(Code change snippets)
--------

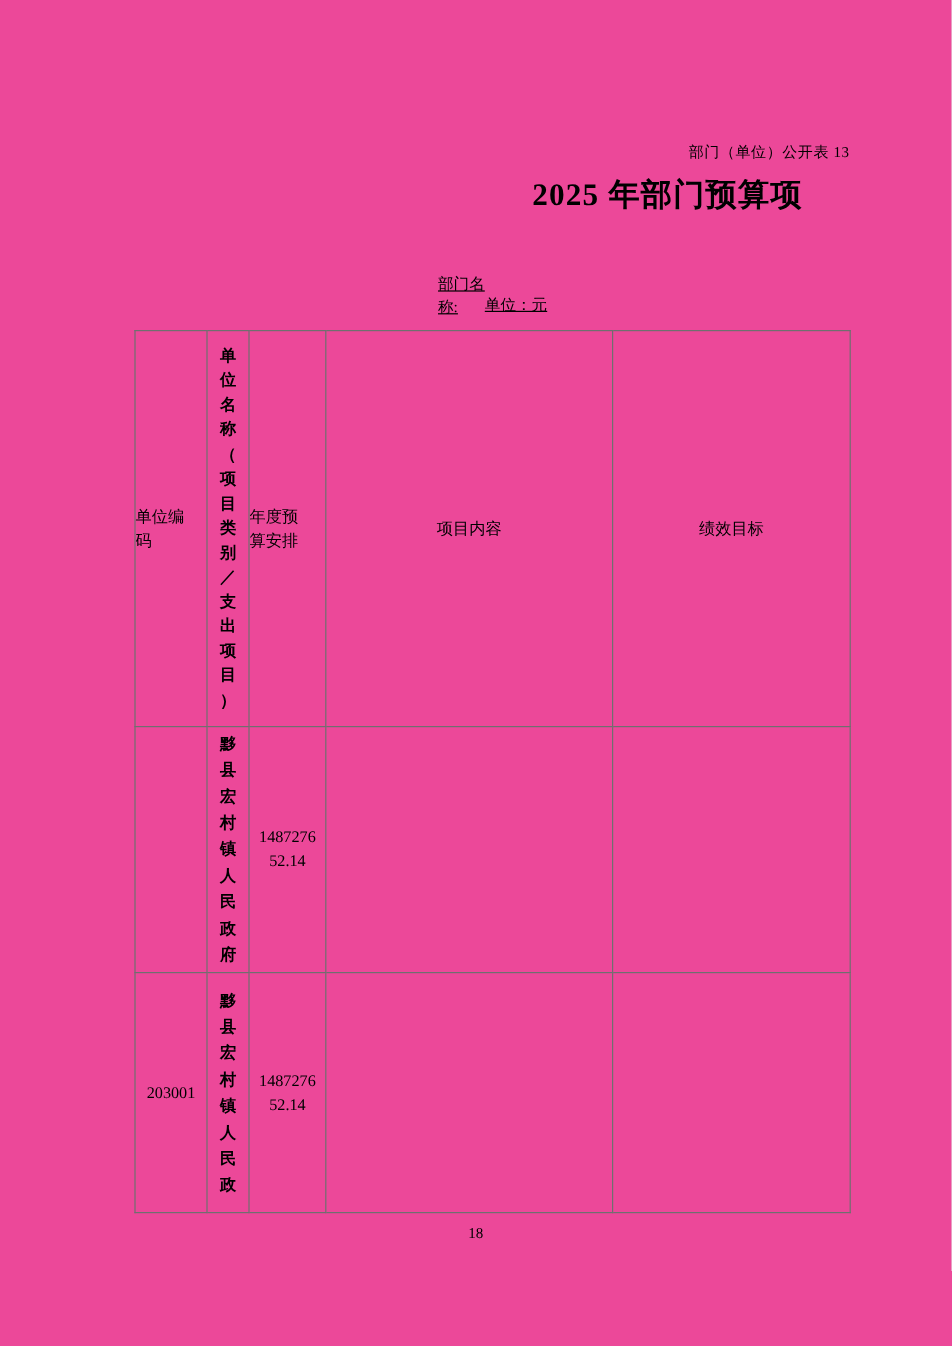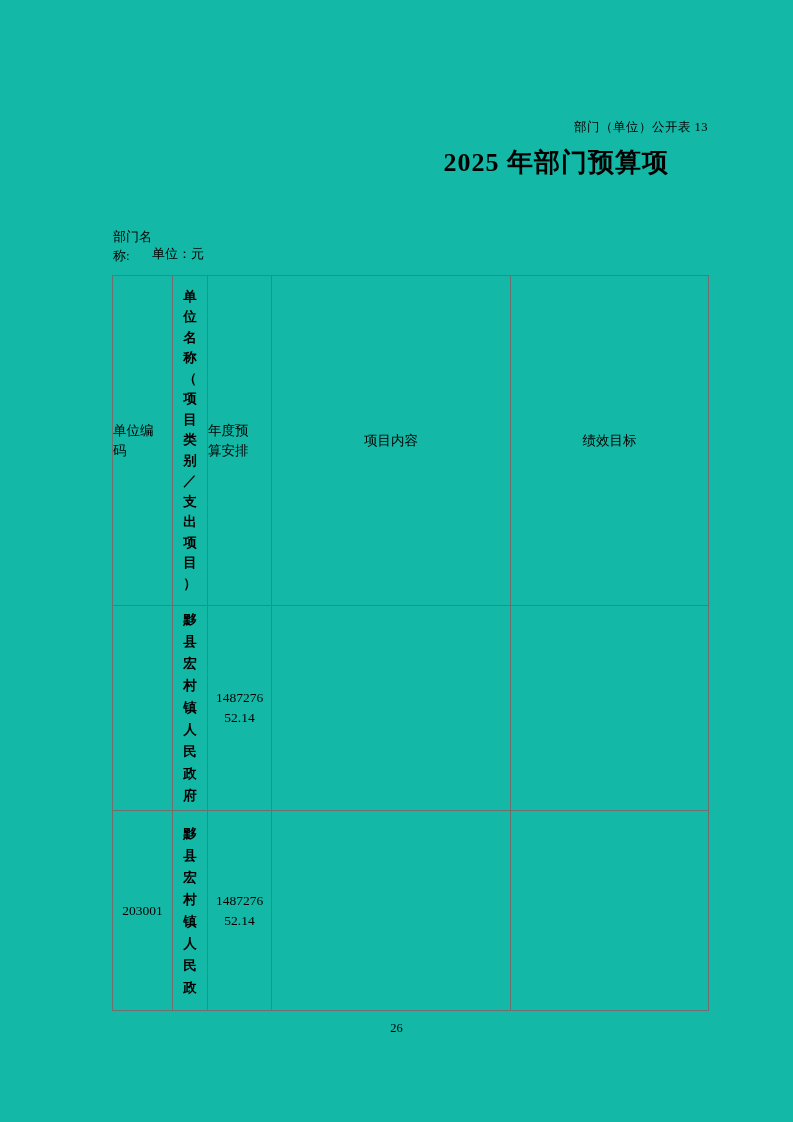--- a/index.html
+++ b/index.html
@@ -2,21 +2,21 @@
 <html><head>
 <meta charset="utf-8">
 <style>
   * { margin: 0; padding: 0; box-sizing: border-box; }
   html, body { background: #e8e8e8; }
   .page {
     position: relative;
     width: 793px;
     height: 1122px;
     margin: 0 auto;
-    background: #14b8a6;
+    background: #ec4899;
     font-family: "Liberation Serif", "DejaVu Serif", serif;
     color: #000000;
     overflow: hidden;
   }
   .header-note {
     position: absolute;
     top: 119px;
     left: 113px;
     right: 85px;
     text-align: right;
@@ -33,23 +33,24 @@
     font-size: 26px;
     line-height: 44px;
     letter-spacing: 1px;
   }
   .meta-row {
     position: absolute;
     top: 227px;
     left: 113px;
     right: 85px;
     display: flex;
-    justify-content: flex-start;
+    justify-content: center;
     align-items: flex-end;
     font-size: 13px;
+    text-decoration: underline;
   }
   .dept-label { line-height: 19px; }
   .unit-label { line-height: 16px; padding-bottom: 3px; }
   .budget-table-wrap {
     position: absolute;
     top: 275px;
     left: 112px;
   }
   table.budget-table {
     border-collapse: collapse;
@@ -201,15 +202,15 @@
             <div>1487276</div>
             <div>52.14</div>
           </td>
           <td></td>
           <td></td>
         </tr>
       </tbody>
     </table>
   </div>
 
-  <div class="page-number">26</div>
+  <div class="page-number">18</div>
 
 </div>
 
 </body></html>

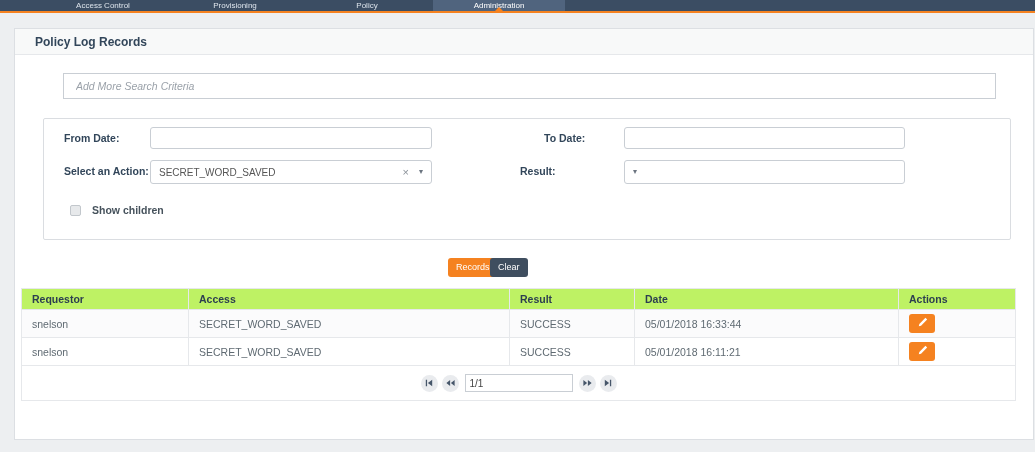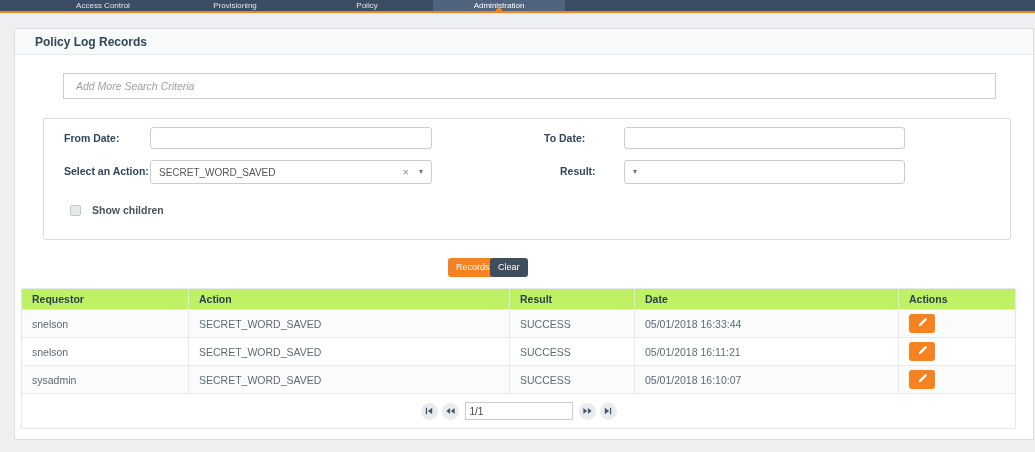--- a/index.html
+++ b/index.html
@@ -152,21 +152,21 @@
     <span class="flabel" style="left:500px;top:13px;">To Date:</span>
     <input class="finput" style="left: 580px; top: 8px; width: 281px;" type="text" value="">
 
     <span class="flabel" style="left:20px;top:46px;">Select an Action:</span>
     <div class="fselect" style="left:106px;top:41px;width:282px;">
       <span class="val">SECRET_WORD_SAVED</span>
       <span class="clear-x">×</span>
       <span class="caret">▾</span>
     </div>
 
-    <span class="flabel" style="left:516px;top:46px;">Result:</span>
+    <span class="flabel" style="left:476px;top:46px;">Result:</span>
     <div class="fselect" style="left:580px;top:41px;width:281px;">
       <span class="caret">▾</span>
     </div>
 
     <span class="checkbox"></span>
     <span class="checkbox-label">Show children</span>
   </div>
 
   <button class="btn btn-search">Records</button>
   <button class="btn btn-clear">Clear</button>
@@ -175,21 +175,21 @@
     <colgroup>
       <col class="col-requestor">
         <col class="col-action">
         <col class="col-result">
         <col class="col-date">
         <col class="col-actions">
     </colgroup>
     <thead>
       <tr>
         <th>Requestor</th>
-        <th>Action</th>
+        <th>Access</th>
         <th>Result</th>
         <th>Date</th>
         <th>Actions</th>
       </tr>
     </thead>
     <tbody>
       <tr class="odd">
         <td>snelson</td>
         <td>SECRET_WORD_SAVED</td>
         <td>SUCCESS</td>
@@ -208,33 +208,20 @@
         <td>SUCCESS</td>
         <td>05/01/2018 16:11:21</td>
         <td>
             <button class="edit-btn">
               <span><svg width="11" height="11" viewBox="0 0 16 16">
                   <path fill="#fff" d="M12.3 1.2l2.5 2.5-8.9 8.9-3.3.8.8-3.3 8.9-8.9z"></path>
                 </svg></span>
             </button>
           </td>
       </tr>
-      <tr class="odd">
-        <td>sysadmin</td>
-        <td>SECRET_WORD_SAVED</td>
-        <td>SUCCESS</td>
-        <td>05/01/2018 16:10:07</td>
-        <td>
-            <button class="edit-btn">
-              <span><svg width="11" height="11" viewBox="0 0 16 16">
-                  <path fill="#fff" d="M12.3 1.2l2.5 2.5-8.9 8.9-3.3.8.8-3.3 8.9-8.9z"></path>
-                </svg></span>
-            </button>
-          </td>
-      </tr>
       <tr>
         <td class="pager-cell" colspan="5">
           <div class="pager">
             <button class="pager-btn">
               <span>
                   <svg width="8" height="8" viewBox="0 0 10 10">
                     <path fill="#46566a" d="M1 1h1.6v8H1zM9 1L3.6 5 9 9z"></path>
                   </svg>
                 </span>
             </button>

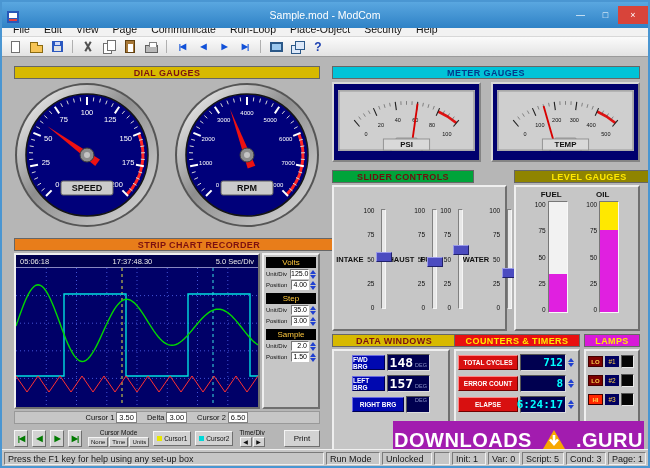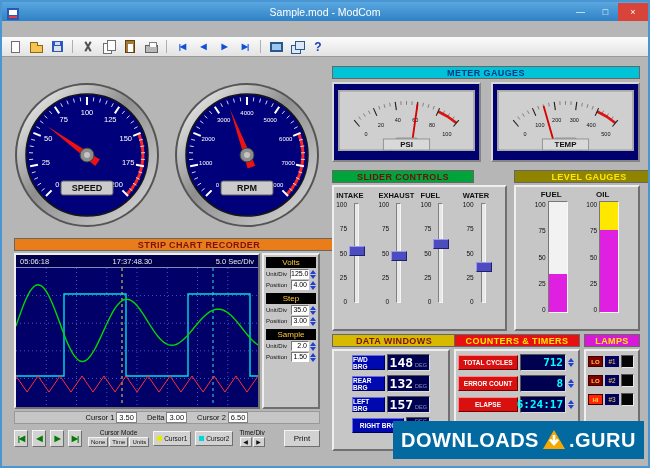--- a/index.html
+++ b/index.html
@@ -1,19 +1,19 @@
 <!DOCTYPE html>
 <html><head>
 <meta charset="utf-8">
 <style>
 *{box-sizing:border-box;margin:0;padding:0}
 body{margin:0;background:#666;font-family:"Liberation Sans",sans-serif}
 .window{position:relative;width:650px;height:468px;background:#b6b6b6;border:2px solid #4a96d2;overflow:hidden;font-family:"Liberation Sans",sans-serif}
 
-.titlebar{position:absolute;top:0;left:0;right:0;height:19px;background:linear-gradient(#5aa7e0,#2f82c6);display:flex;align-items:center;color:#fff;z-index:5}
+.titlebar{position:absolute;top:0;left:0;right:0;height:26px;background:linear-gradient(#5aa7e0,#2f82c6);display:flex;align-items:center;color:#fff;z-index:5}
 .app-icon{margin:0 5px;width:12px;height:12px;flex:0 0 auto}
 .wtitle{position:absolute;left:0;right:0;text-align:center;font-size:10.5px;pointer-events:none}
 .caption-btns{margin-left:auto;display:flex;z-index:2}
 .cap{width:25px;height:18px;display:flex;align-items:center;justify-content:center;font-size:9px;color:#fff}
 .cap.close{background:#d8443a;width:30px}
 
 .menubar{position:absolute;top:19px;left:0;right:0;height:16px;background:#f2f2f2;display:flex;align-items:center;padding-left:4px;border-bottom:1px solid #d8d8d8}
 .menu-item{padding:1px 7px;font-size:10.5px;color:#111}
 .toolbar{position:absolute;top:35px;left:0;right:0;height:20px;background:linear-gradient(#fbfbfb,#e3e3e3);border-bottom:1px solid #9a9a9a;display:flex;align-items:center;padding:0 4px;gap:3px}
 .tb-btn{width:18px;height:16px;display:flex;align-items:center;justify-content:center}
@@ -55,21 +55,21 @@
 #hdr-lamps{left:582px;top:332px;width:56px;background:#d81ad8;color:#ffe800}
 .panel{position:absolute;background:#c6c6c6;border-top:2px solid #efefef;border-left:2px solid #efefef;border-right:2px solid #6f6f6f;border-bottom:2px solid #6f6f6f}
 
 #gauges{position:absolute;left:12px;top:80px;width:306px;height:150px;display:flex;justify-content:space-between}
 .gauge{width:146px;height:146px}
 
 #meters{position:absolute;left:330px;top:80px;width:308px;display:flex;gap:10px}
 .meter-panel{width:149px;height:80px;background:#00006e;border:2px outset #d8d8d8;display:flex;align-items:center;justify-content:center}
 
 #slider-panel{left:330px;top:183px;width:175px;height:146px;display:flex;justify-content:space-evenly;padding-top:2px}
-.slider{width:40px;display:flex;flex-direction:column;align-items:flex-start}
+.slider{width:40px;display:flex;align-items:center}
 .s-label{font-size:7.5px;font-weight:bold;color:#101010;margin:2px 0 1px}
 .s-body{display:flex;gap:2px}
 .s-scale{display:flex;flex-direction:column;justify-content:space-between;height:104px;font-size:6.5px;text-align:right;color:#101010}
 .s-track{position:relative;width:16px;height:104px}
 .s-groove{position:absolute;left:5px;top:2px;bottom:2px;width:5px;background:#e8e8e8;border:1px solid #808080;border-right-color:#f5f5f5;border-bottom-color:#f5f5f5}
 .s-thumb{position:absolute;left:0;width:16px;height:10px;background:#4c4cc0;border:1px solid;border-color:#9a9ae8 #20206a #20206a #9a9ae8}
 
 #level-panel{left:512px;top:183px;width:126px;height:146px;display:flex;justify-content:space-evenly}
 .level{display:flex;flex-direction:column;align-items:center}
 .lv-label{font-size:8px;font-weight:bold;margin:3px 0 2px;color:#101010}
@@ -124,21 +124,21 @@
 .l-badge{width:15px;height:11px;background:#7c0000;color:#ffd24a;font-size:6px;font-weight:bold;display:flex;align-items:center;justify-content:center;border:1px solid #400000}
 .l-badge.hi{background:#ff2600}
 .l-chip{width:14px;height:11px;background:#000060;color:#ffd24a;font-size:6.5px;display:flex;align-items:center;justify-content:center}
 .l-lamp{width:13px;height:13px;background:#050505;border:1px solid;border-color:#555 #e8e8e8 #e8e8e8 #555}
 
 .statusbar{position:absolute;left:0;right:0;bottom:0;height:17px;background:#c6c6c6;border-top:1px solid #f0f0f0;display:flex;align-items:center;gap:2px;padding:1px 2px;font-size:9px;color:#151515;z-index:60}
 .st-panel{height:13px;line-height:12px;padding:0 3px;border:1px solid;border-color:#7a7a7a #f0f0f0 #f0f0f0 #7a7a7a;white-space:nowrap;overflow:hidden}
 .st-help{flex:1}
 .st-items{display:flex;gap:2px}
 
-.watermark{position:absolute;left:391px;top:419px;right:4px;height:38px;background:#0369a1;display:flex;align-items:center;justify-content:center;gap:3px;z-index:50}
+.watermark{position:absolute;left:391px;top:419px;right:4px;height:38px;background:#a21caf;display:flex;align-items:center;justify-content:center;gap:10px;z-index:50}
 .wm-txt{color:#fff;font-size:20px;font-weight:bold;letter-spacing:.5px}
 </style>
 </head>
 <body>
 
 <div class="window">
 
   <div class="titlebar">
     <span class="app-icon">
       <svg width="12" height="12">
@@ -148,20 +148,31 @@
         </svg>
     </span>
     <span class="wtitle">Sample.mod - ModCom</span>
     <span class="caption-btns">
       <span class="cap">—</span>
       <span class="cap">□</span>
       <span class="cap close">×</span>
     </span>
   </div>
 
+  <div class="menubar">
+      <span class="menu-item">File</span>
+      <span class="menu-item">Edit</span>
+      <span class="menu-item">View</span>
+      <span class="menu-item">Page</span>
+      <span class="menu-item">Communicate</span>
+      <span class="menu-item">Run-Loop</span>
+      <span class="menu-item">Place-Object</span>
+      <span class="menu-item">Security</span>
+      <span class="menu-item">Help</span>
+    </div>
   <div class="toolbar">
       <span class="tb-btn">
         <span class="ic-new"></span>
       </span>
       <span class="tb-btn">
         <span class="ic-open"></span>
       </span>
       <span class="tb-btn">
         <span class="ic-save"></span>
       </span>
@@ -186,20 +197,21 @@
       <span class="tb-sep"></span>
       <span class="tb-btn">
         <span class="ic-monitor"></span>
       </span>
       <span class="tb-btn">
         <span class="ic-windows"></span>
       </span>
       <span class="tb-btn tb-glyph g-help">?</span>
     </div>
 
+  <div class="sec" id="hdr-dial">DIAL GAUGES</div>
   <div class="sec" id="hdr-meter">METER GAUGES</div>
   <div class="sec" id="hdr-slider">SLIDER CONTROLS</div>
   <div class="sec" id="hdr-level">LEVEL GAUGES</div>
   <div class="sec" id="hdr-strip">STRIP CHART RECORDER</div>
   <div class="sec" id="hdr-data">DATA WINDOWS</div>
   <div class="sec" id="hdr-count">COUNTERS &amp; TIMERS</div>
   <div class="sec" id="hdr-lamps">LAMPS</div>
 
   <div id="gauges">
     <div class="gauge"><svg width="146" height="146" viewBox="0 0 146 146">
@@ -647,27 +659,20 @@
 
   <div class="panel" id="data-panel">
     <div class="d-row">
         <span class="d-label">FWD BRG</span>
         <span class="d-disp">
           <span class="d-val">148</span>
           <span class="d-unit">DEG</span>
         </span>
       </div>
     <div class="d-row">
-        <span class="d-label">REAR BRG</span>
-        <span class="d-disp">
-          <span class="d-val">132</span>
-          <span class="d-unit">DEG</span>
-        </span>
-      </div>
-    <div class="d-row">
         <span class="d-label">LEFT BRG</span>
         <span class="d-disp">
           <span class="d-val">157</span>
           <span class="d-unit">DEG</span>
         </span>
       </div>
     <div class="d-row">
         <span class="d-label">RIGHT BRG</span>
         <span class="d-disp">
           <span class="d-val"></span>
@@ -720,20 +725,33 @@
         <span class="l-chip">#2</span>
         <span class="l-lamp"></span>
       </div>
     <div class="l-row">
         <span class="l-badge hi">HI</span>
         <span class="l-chip">#3</span>
         <span class="l-lamp"></span>
       </div>
   </div>
 
+  <div class="statusbar">
+    <span class="st-panel st-help">Press the F1 key for help using any set-up box</span>
+    <span class="st-items">
+        <span class="st-panel" style="width: 54px;">Run Mode</span>
+        <span class="st-panel" style="width: 50px;">Unlocked</span>
+        <span class="st-panel" style="width: 16px;"></span>
+        <span class="st-panel" style="width: 34px;">Init: 1</span>
+        <span class="st-panel" style="width: 32px;">Var: 0</span>
+        <span class="st-panel" style="width: 42px;">Script: 5</span>
+        <span class="st-panel" style="width: 40px;">Cond: 3</span>
+        <span class="st-panel" style="width: 38px;">Page: 1</span>
+      </span>
+  </div>
 
   <div class="watermark">
     <span class="wm-txt">DOWNLOADS</span>
     <svg width="24" height="22">
         <path d="M12,1 L23,20 L1,20 Z" fill="#f7a800"></path>
         <path d="M12,6 L12,13 M8,10.5 L12,15 L16,10.5" stroke="#fff" stroke-width="2.6" fill="none"></path>
       </svg>
     <span class="wm-txt">.GURU</span>
   </div>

--------

(Task instructions) Every line in the records above that contains the word "titlebar" is to be copied out.

(Response area)
-.titlebar{position:absolute;top:0;left:0;right:0;height:19px;background:linear-gradient(#5aa7e0,#2f82c6);display:flex;align-items:center;color:#fff;z-index:5}
+.titlebar{position:absolute;top:0;left:0;right:0;height:26px;background:linear-gradient(#5aa7e0,#2f82c6);display:flex;align-items:center;color:#fff;z-index:5}
   <div class="titlebar">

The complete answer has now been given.